We then implemented a differential evolution algorithm in order to propose new sequences and mutate them to get an optimized sequence. In order to do this, we use the Random Forest Regressor as our scoring function for the differential evolution algorithm. This means that each proposed sequence would have to be converted to its corresponding AAIndices to serve as an input into the scoring model. To run the R package Interpol in Python, we utilized RPy2, which is a package that allows users to run R scripts through Python, and allowed us to get outputs directly back into Python. We began running our model and implementing this method for the RandomForest as well. However, when we tried to run the model using RPy2, the script took more than 20 hours to run! Clearly, we needed to reduce this runtime to make testing our model efficient and feasible.

To do this, we used PCA to reduce the amount of data and its high dimensionality. We also used a Randomized Search CV to optimize our hyperparameters of the Random Forest Regressor. However, the limiting factor was running the R scripts through Python. We had to figure out a way to more efficiently and locally run the Interpol functions in our Python script. Therefore, we had to implement a Python function to basically perform the AAIndex function Interpol, where it converts an amino acid sequence into a vector of AAIndex numerical values. Due to time restrictions, we did not implement the interpolation functionality of Interpol, but that was necessary since all of our generated sequences in the DE algorithm were made to be length 15.

A visualization of the cumulative variance in the data explained by our PCs. The important observation is that most of the variance can be explained by the first few PCs, so by only focusing on those in the RF algorithm we were able to drastically reduce the dimensionality of our data (thereby improving runtime) without sacrificing much quality.

Overall, as discussed in the Motivations section, our design pipeline was governed by four steps:

  1. Training: We give the system input data in the form of antibody sequences that have varying capabilities in binding and neutralizing SARS CoV-2. We also train it on accessory databases that link an antibody’s sequence to its essential biochemical properties. This essentially “teaches” the system about what sorts of antibodies tend to be successful against SARS CoV-2 and which are not.
  2. Validation: We cross-reference the model’s scores with existing lab-validated data to ensure that our system can correctly apply its learned patterns to unknown sequences.
  3. Predictions: We use our validated model to generate predictions about how well a given antibody sequence will perform against SARS CoV-2.
  4. Optimization: Now that we have a way to generate a “score” for each sequence, we optimize a given set of sequences by applying targeted mutations to improve SARS CoV-2 binding and neutralization. We use a differential evolution (DE) approach to accomplish this.
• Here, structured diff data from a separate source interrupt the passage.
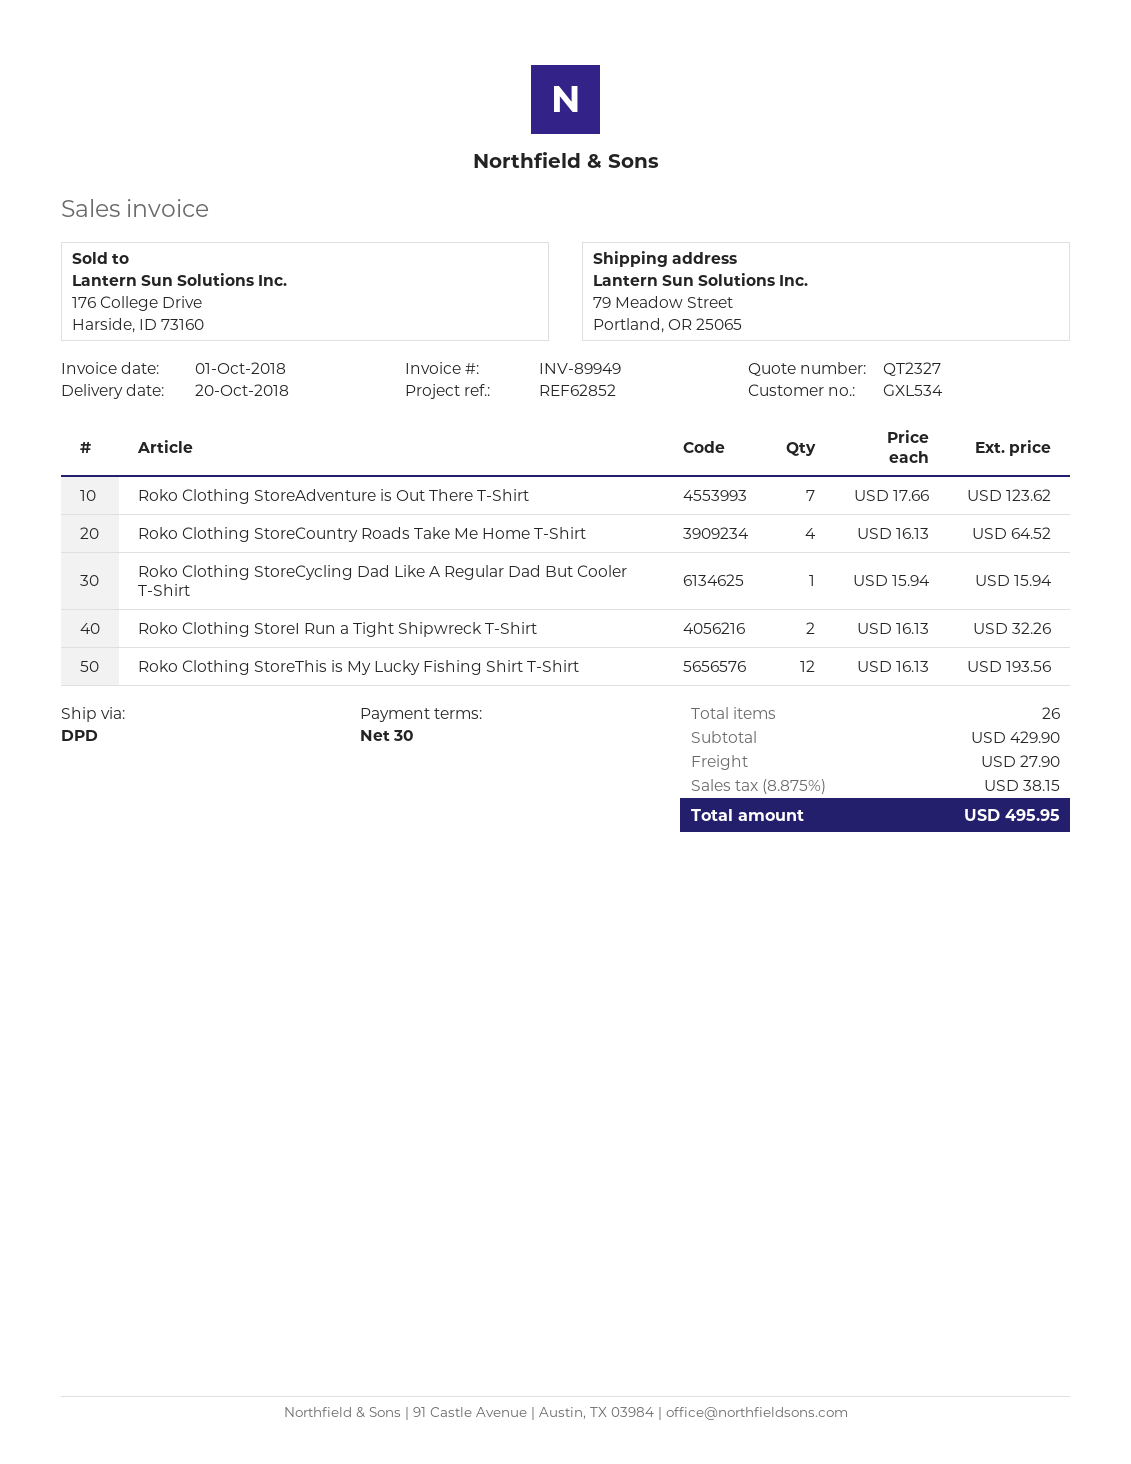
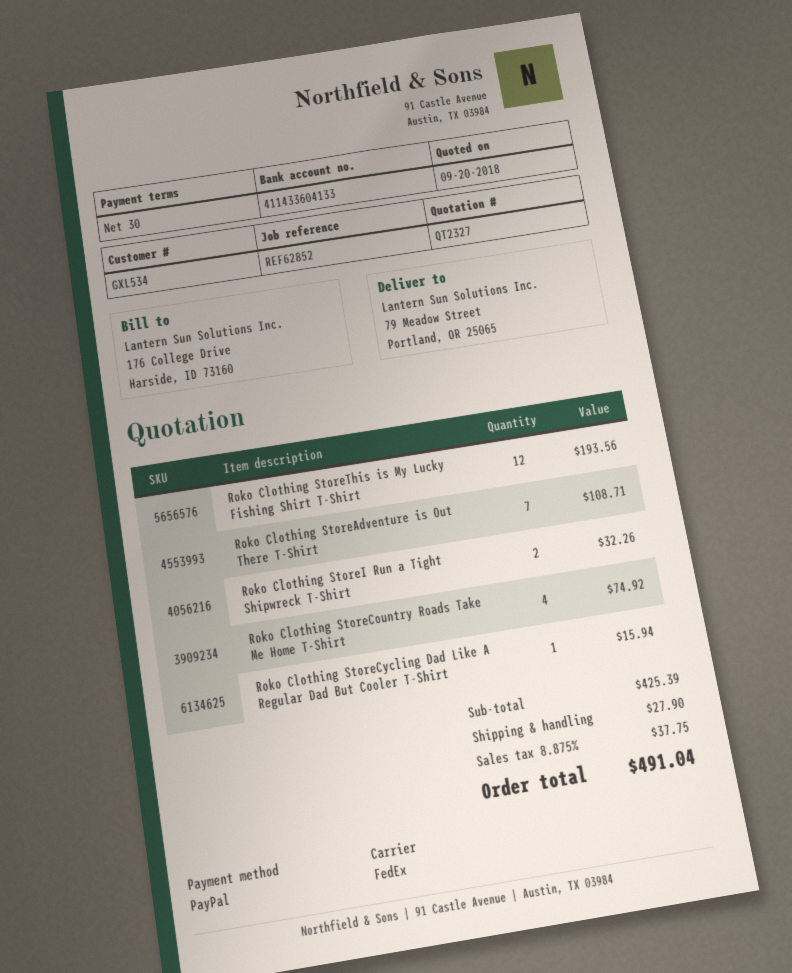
shipping method: DPD -> FedEx
Roko Clothing StoreAdventure is Out There T-Shirt: 7 for 123.62 -> 7 for 108.71
Roko Clothing StoreCountry Roads Take Me Home T-Shirt: 4 for 64.52 -> 4 for 74.92
subtotal: 429.90 -> 425.39
tax: 8.875% = 38.15 -> 8.875% = 37.75
total: 495.95 -> 491.04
Diagram of the machine learning antibody optimization pipeline.

DNA Origami

The design process for our DNA origami delivery vehicle was driven by two main requirements: (a) the structure should carry out the desired programmable behaviors and (b) the structure should be able to fit several antibody mRNA molecules inside so each vehicle can deliver multiple payloads.
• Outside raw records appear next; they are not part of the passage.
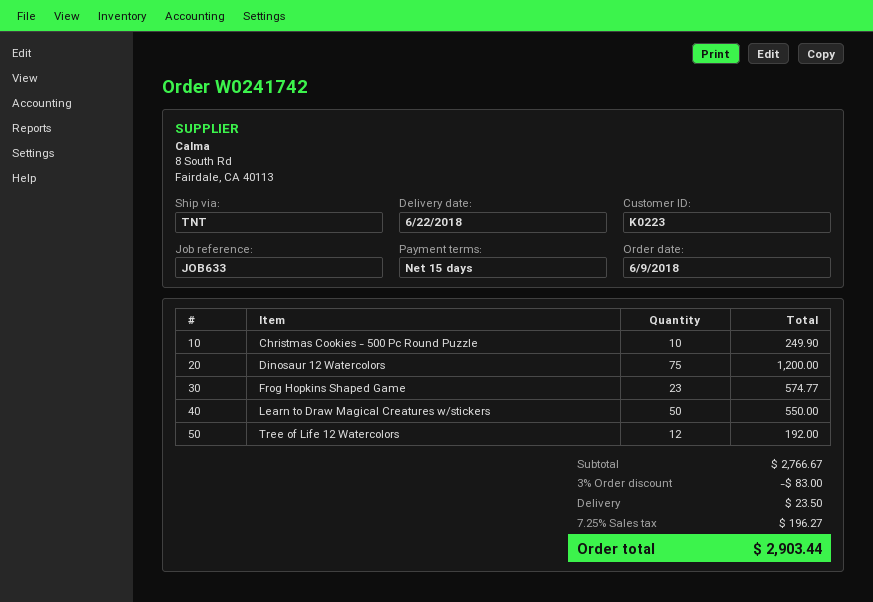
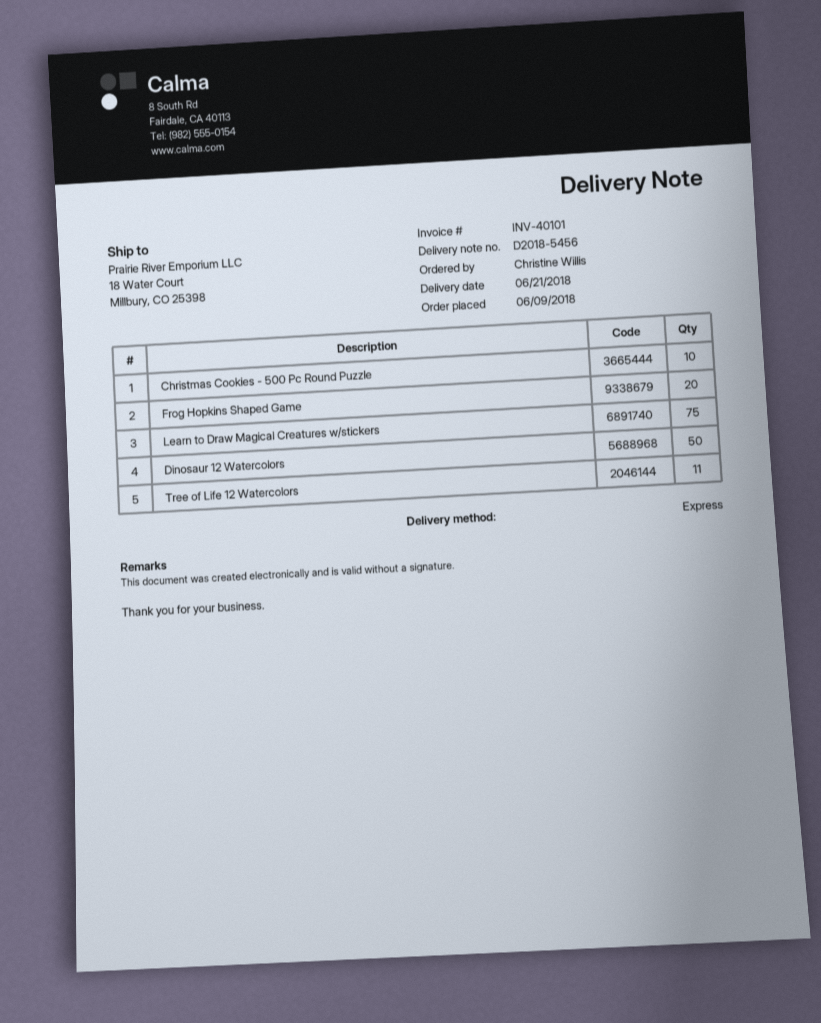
delivery date: 2018-06-22 -> 2018-06-21
shipping method: TNT -> express
Dinosaur 12 Watercolors: 75 -> 50
Frog Hopkins Shaped Game: 23 -> 20
Learn to Draw Magical Creatures w/stickers: 50 -> 75
Tree of Life 12 Watercolors: 12 -> 11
In terms of programmable behaviors, we needed our structure to be able to respond to two different stimuli:

  1. Bind only to B cell receptors and no other cells.
  2. Disassemble automatically when taken up by the cell and release the mRNA payload.

We addressed each of these requirements using the framework and constraints of DNA origami and nanotechnology.

  1. Bind only to B cell receptors and no other cells. DNA origami structures can be easily functionalized and decorated with proteins using chemical modifications and attachment chemistry. After conducting a literature review of B cell receptors and CD proteins, we determined that the best receptor to target would be CD27, since it is highly expressed on all plasma B cells (as described by Jung et al.), which are professional antibody-producing cells. CD27 is a B cell receptor which controls B cell differentiation and activation; stimulation of CD27 also promotes antibody production, which could boost the translation of our delivered antibody sequence (Jung et al.). This means that our delivery vehicle would have to be decorated with CD70, which is the binding/activating ligand for CD27.
  2. Disassemble automatically when taken up by the cell and release the mRNA payload. There were a number of options we considered for this response, including strand displacement and temperature-based disassembly. However, we decided to use DNA i-motifs in our structure instead. DNA i-motifs are structures that form when 4 cytosine-rich DNA strands hydrogen bond with each other to form a quadruplex structure. These structure are useful because they respond to changes in pH. i-motifs only form at low pHs (<5.5) and act like normal DNA strands at higher pHs. This property allows for payload release in the cellular endosome, as the endosome is held at an acidic pH of around 5. By incorporating i-motif staples into our delivery vehicle, these staples would unbind from the vehicle scaffold and refold into i-motifs when the vehicle is taken up into the endosome. When these staples refold into i-motifs in response to the decrease in pH, this should cause the structure to disassemble and release the antibody mRNA into the cellular environment.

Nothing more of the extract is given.